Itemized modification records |
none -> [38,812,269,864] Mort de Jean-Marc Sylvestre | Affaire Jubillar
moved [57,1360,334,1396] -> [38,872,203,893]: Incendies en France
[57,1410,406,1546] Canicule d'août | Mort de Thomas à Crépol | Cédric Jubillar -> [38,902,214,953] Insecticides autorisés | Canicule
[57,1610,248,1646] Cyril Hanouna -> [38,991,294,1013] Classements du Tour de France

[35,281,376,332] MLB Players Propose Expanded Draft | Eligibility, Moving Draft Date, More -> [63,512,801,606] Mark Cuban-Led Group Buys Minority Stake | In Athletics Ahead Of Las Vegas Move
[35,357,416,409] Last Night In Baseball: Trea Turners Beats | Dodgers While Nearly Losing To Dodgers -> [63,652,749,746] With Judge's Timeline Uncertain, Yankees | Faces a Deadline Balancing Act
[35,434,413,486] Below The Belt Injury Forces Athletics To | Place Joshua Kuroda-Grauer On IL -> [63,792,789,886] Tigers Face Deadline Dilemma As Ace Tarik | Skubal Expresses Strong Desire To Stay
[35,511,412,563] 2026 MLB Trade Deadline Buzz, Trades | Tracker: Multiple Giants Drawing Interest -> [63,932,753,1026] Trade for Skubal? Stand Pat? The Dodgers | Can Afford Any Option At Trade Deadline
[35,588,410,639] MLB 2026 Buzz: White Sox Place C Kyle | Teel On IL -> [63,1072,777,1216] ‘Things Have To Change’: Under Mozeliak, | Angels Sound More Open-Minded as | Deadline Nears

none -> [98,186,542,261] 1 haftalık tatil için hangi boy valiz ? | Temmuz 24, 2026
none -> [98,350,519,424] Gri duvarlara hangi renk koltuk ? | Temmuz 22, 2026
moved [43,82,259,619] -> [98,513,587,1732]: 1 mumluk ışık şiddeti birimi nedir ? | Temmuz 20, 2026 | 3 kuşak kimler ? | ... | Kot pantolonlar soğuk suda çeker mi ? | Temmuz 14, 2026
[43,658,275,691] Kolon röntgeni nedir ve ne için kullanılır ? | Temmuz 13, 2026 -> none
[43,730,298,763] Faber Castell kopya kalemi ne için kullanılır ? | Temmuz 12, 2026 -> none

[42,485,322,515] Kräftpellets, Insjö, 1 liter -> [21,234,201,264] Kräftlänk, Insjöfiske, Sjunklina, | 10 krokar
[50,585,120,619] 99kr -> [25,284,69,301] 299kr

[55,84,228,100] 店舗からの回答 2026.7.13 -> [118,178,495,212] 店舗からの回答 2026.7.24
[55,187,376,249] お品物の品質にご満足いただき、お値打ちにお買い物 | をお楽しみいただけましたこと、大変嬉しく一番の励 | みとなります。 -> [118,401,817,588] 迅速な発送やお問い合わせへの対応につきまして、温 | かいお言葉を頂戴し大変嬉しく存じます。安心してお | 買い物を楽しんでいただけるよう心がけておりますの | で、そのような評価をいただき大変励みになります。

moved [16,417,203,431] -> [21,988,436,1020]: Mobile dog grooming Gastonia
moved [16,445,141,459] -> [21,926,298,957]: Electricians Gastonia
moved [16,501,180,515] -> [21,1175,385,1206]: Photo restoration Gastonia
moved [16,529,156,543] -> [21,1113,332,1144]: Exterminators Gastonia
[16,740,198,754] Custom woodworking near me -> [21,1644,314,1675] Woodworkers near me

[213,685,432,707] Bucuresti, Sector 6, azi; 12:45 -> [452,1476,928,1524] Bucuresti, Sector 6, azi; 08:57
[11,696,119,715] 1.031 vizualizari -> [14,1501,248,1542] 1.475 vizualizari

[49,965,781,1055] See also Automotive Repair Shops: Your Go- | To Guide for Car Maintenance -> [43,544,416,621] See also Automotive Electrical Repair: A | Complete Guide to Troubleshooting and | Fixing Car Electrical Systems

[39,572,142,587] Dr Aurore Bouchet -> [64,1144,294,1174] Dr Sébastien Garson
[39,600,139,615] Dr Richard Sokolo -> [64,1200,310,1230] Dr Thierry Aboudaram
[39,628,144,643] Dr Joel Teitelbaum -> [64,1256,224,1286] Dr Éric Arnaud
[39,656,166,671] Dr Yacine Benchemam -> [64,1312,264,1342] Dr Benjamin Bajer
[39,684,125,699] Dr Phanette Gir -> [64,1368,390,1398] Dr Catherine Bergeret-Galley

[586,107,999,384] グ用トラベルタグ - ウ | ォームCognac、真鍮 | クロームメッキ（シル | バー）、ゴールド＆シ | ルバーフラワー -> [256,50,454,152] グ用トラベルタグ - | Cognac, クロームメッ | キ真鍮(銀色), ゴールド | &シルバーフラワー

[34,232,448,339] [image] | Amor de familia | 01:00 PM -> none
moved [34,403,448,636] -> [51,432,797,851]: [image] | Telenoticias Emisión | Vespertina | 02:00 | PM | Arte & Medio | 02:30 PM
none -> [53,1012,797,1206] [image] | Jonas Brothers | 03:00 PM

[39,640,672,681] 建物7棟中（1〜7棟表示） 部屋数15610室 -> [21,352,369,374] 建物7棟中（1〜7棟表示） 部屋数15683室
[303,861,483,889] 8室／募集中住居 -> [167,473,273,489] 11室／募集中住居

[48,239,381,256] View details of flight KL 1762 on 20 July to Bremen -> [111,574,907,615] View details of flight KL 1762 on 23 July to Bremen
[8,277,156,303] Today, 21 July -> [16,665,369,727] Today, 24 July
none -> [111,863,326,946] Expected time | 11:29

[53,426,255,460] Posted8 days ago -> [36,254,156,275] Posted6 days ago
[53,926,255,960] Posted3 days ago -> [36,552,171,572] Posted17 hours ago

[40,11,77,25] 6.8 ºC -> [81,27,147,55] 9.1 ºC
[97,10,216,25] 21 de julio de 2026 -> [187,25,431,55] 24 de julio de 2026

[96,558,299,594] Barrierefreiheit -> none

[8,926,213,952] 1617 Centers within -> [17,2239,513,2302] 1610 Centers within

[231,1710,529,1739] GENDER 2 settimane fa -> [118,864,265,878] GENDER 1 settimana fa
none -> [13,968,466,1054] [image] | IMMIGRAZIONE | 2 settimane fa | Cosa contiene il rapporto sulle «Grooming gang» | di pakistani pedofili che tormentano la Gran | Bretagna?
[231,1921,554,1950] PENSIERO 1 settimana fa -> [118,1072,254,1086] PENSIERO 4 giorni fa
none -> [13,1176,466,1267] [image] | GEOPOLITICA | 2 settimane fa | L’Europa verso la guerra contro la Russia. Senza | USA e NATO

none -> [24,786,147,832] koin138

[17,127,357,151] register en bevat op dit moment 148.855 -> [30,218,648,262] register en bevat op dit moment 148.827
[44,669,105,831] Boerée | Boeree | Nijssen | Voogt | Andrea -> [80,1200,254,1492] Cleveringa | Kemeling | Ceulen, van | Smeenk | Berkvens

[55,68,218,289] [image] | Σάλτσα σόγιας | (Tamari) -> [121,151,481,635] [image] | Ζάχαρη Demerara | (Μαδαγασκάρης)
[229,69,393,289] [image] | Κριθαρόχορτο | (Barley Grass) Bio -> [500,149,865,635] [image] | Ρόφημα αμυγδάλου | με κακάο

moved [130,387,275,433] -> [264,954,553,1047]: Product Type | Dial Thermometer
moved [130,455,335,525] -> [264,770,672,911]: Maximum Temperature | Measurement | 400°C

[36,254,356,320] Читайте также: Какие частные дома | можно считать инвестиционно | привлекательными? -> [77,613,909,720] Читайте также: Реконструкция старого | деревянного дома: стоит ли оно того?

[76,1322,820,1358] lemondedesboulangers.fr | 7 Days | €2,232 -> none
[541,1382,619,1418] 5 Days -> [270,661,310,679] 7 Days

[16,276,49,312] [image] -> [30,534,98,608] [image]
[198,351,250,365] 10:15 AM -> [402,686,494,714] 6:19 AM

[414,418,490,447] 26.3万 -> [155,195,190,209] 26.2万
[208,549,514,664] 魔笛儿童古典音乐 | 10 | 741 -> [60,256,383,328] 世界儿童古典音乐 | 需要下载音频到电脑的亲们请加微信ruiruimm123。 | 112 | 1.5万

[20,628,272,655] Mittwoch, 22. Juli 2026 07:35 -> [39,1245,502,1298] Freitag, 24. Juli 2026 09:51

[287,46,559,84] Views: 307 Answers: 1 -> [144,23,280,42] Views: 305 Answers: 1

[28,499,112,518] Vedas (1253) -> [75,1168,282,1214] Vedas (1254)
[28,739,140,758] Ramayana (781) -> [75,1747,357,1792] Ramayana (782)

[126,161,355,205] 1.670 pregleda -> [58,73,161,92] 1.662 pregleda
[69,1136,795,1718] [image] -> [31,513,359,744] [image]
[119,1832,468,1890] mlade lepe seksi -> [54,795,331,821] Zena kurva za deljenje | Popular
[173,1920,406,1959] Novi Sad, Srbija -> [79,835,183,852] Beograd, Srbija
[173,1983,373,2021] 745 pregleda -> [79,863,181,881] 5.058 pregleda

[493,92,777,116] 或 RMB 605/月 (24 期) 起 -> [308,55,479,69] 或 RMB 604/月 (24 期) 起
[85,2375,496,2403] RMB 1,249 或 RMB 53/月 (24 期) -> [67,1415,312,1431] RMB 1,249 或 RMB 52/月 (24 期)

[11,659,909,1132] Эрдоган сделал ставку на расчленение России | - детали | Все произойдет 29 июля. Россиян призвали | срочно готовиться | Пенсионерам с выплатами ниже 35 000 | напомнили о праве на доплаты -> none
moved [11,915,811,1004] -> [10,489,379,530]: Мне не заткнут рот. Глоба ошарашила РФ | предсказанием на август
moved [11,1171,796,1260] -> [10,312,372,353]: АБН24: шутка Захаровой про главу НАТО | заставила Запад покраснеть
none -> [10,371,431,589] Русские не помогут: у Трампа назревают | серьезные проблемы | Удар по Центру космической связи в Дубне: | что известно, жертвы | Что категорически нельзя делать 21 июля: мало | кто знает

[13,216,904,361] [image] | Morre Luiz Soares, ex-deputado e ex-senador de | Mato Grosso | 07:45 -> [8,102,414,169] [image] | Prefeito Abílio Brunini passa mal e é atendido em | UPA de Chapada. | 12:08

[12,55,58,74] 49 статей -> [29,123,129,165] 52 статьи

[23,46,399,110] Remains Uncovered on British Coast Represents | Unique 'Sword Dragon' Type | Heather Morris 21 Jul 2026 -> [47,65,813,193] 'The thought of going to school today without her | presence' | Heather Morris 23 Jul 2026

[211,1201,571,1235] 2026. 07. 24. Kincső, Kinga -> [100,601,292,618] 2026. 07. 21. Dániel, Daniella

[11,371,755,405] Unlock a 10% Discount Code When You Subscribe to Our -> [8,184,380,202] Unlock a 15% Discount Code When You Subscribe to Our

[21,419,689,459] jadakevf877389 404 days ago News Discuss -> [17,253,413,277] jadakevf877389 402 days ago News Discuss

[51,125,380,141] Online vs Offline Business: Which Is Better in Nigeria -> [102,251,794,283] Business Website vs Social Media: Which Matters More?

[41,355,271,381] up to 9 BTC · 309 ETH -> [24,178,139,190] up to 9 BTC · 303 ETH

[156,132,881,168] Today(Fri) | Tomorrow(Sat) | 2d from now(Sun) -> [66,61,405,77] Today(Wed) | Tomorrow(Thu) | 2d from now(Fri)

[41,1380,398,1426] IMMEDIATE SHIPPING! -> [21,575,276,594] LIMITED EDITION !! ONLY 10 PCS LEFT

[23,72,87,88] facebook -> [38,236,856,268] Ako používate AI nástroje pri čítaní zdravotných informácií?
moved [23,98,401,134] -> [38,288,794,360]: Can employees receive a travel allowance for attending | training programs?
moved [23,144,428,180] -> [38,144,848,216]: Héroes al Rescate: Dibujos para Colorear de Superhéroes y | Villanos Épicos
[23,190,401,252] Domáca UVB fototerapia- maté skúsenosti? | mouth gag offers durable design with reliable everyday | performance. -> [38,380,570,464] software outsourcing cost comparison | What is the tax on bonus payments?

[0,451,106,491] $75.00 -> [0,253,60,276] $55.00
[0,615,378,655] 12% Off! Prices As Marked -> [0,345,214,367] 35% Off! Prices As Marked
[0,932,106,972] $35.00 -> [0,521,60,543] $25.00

What is expected |
Collect from the data above every line that includes "France".

Response to this task |
moved [57,1360,334,1396] -> [38,872,203,893]: Incendies en France
[57,1610,248,1646] Cyril Hanouna -> [38,991,294,1013] Classements du Tour de France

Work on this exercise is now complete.